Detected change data

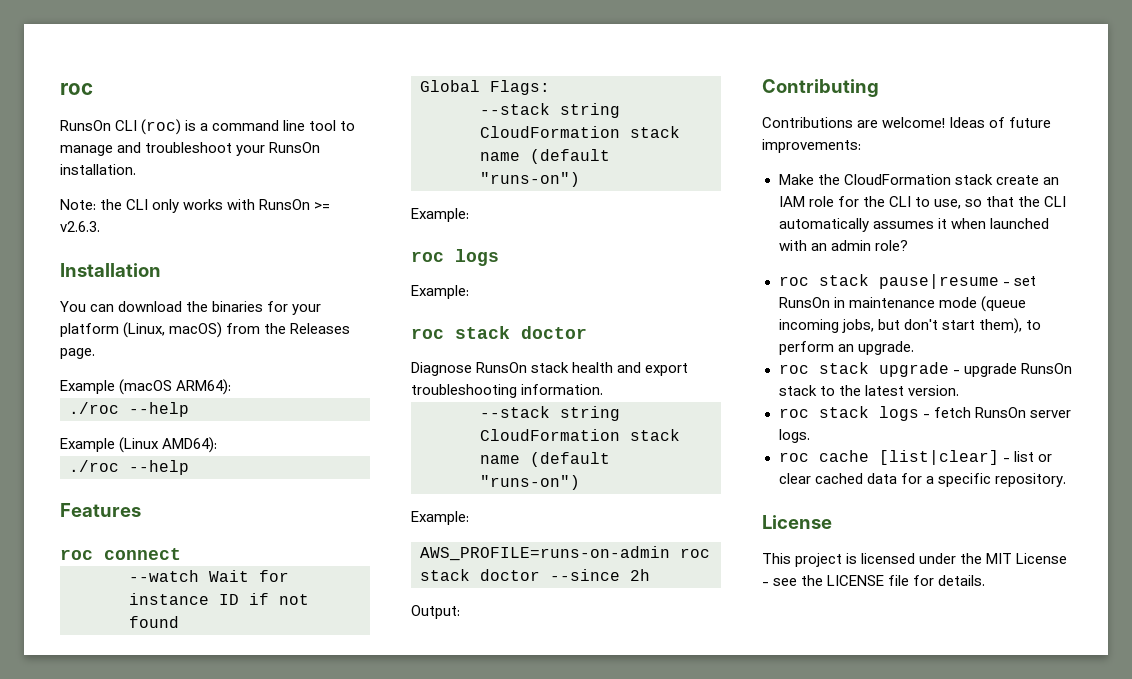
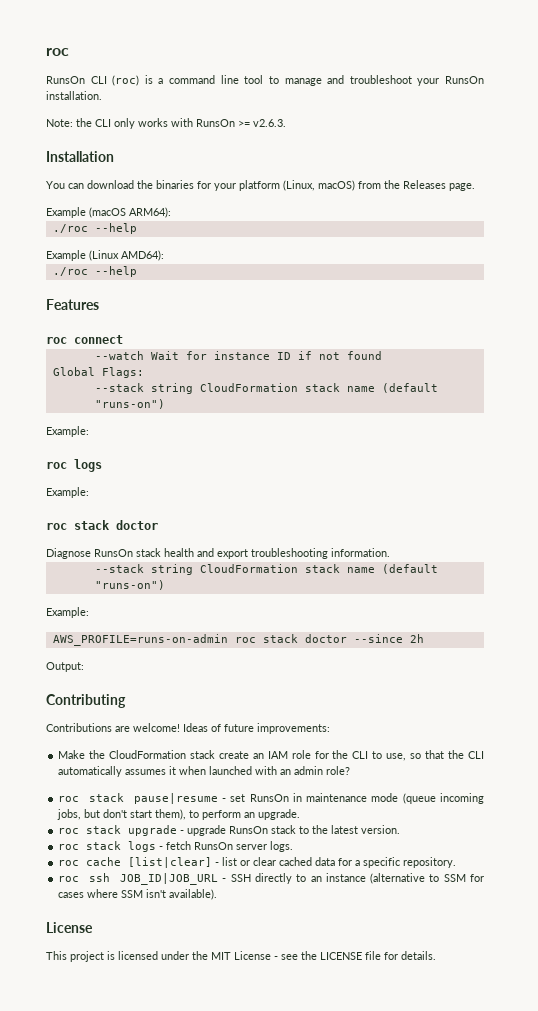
+ roc ssh JOB_ID|JOB_URL - SSH directly to an instance (alternative to SSM for cases where SSM isn't available).

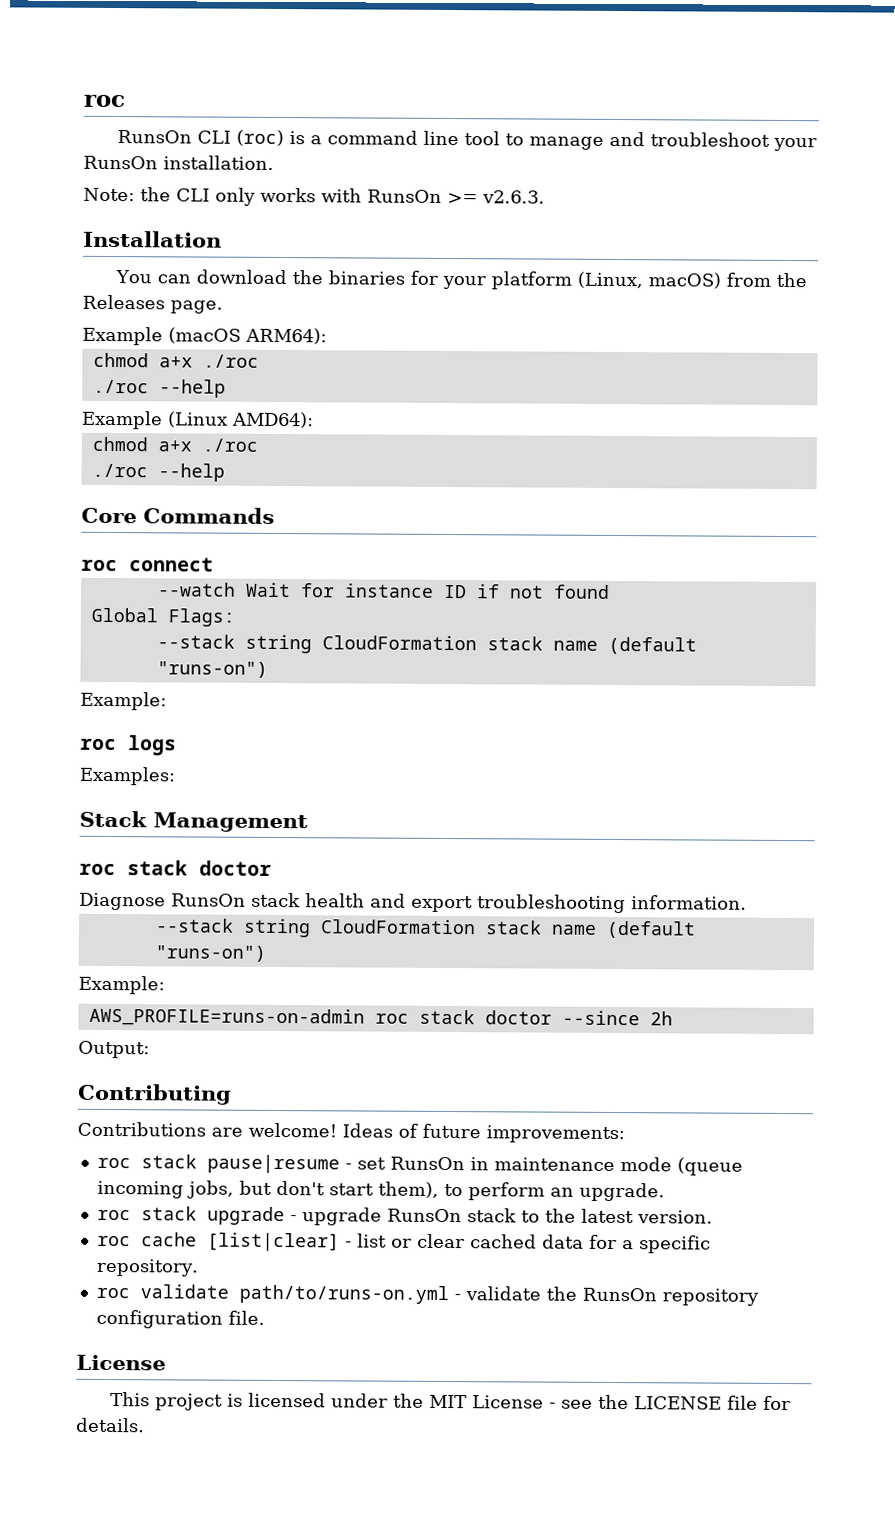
  Example (macOS ARM64):
+ chmod a+x ./roc
  Example (Linux AMD64):
+ chmod a+x ./roc
  ./roc --help
- Features
+ Core Commands
  roc logs
- Example:
+ Examples:
+ Stack Management
- Make the CloudFormation stack create an IAM role for the CLI to use, so that the CLI automatically assumes it when launched with an admin role?
- roc stack logs - fetch RunsOn server logs.
- roc ssh JOB_ID|JOB_URL - SSH directly to an instance (alternative to SSM for cases where SSM isn't available).
+ roc validate path/to/runs-on.yml - validate the RunsOn repository configuration file.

The problem:
Restate, word for word, the entries above, dropping any picture.

Finished task:
+ roc ssh JOB_ID|JOB_URL - SSH directly to an instance (alternative to SSM for cases where SSM isn't available).

  Example (macOS ARM64):
+ chmod a+x ./roc
  Example (Linux AMD64):
+ chmod a+x ./roc
  ./roc --help
- Features
+ Core Commands
  roc logs
- Example:
+ Examples:
+ Stack Management
- Make the CloudFormation stack create an IAM role for the CLI to use, so that the CLI automatically assumes it when launched with an admin role?
- roc stack logs - fetch RunsOn server logs.
- roc ssh JOB_ID|JOB_URL - SSH directly to an instance (alternative to SSM for cases where SSM isn't available).
+ roc validate path/to/runs-on.yml - validate the RunsOn repository configuration file.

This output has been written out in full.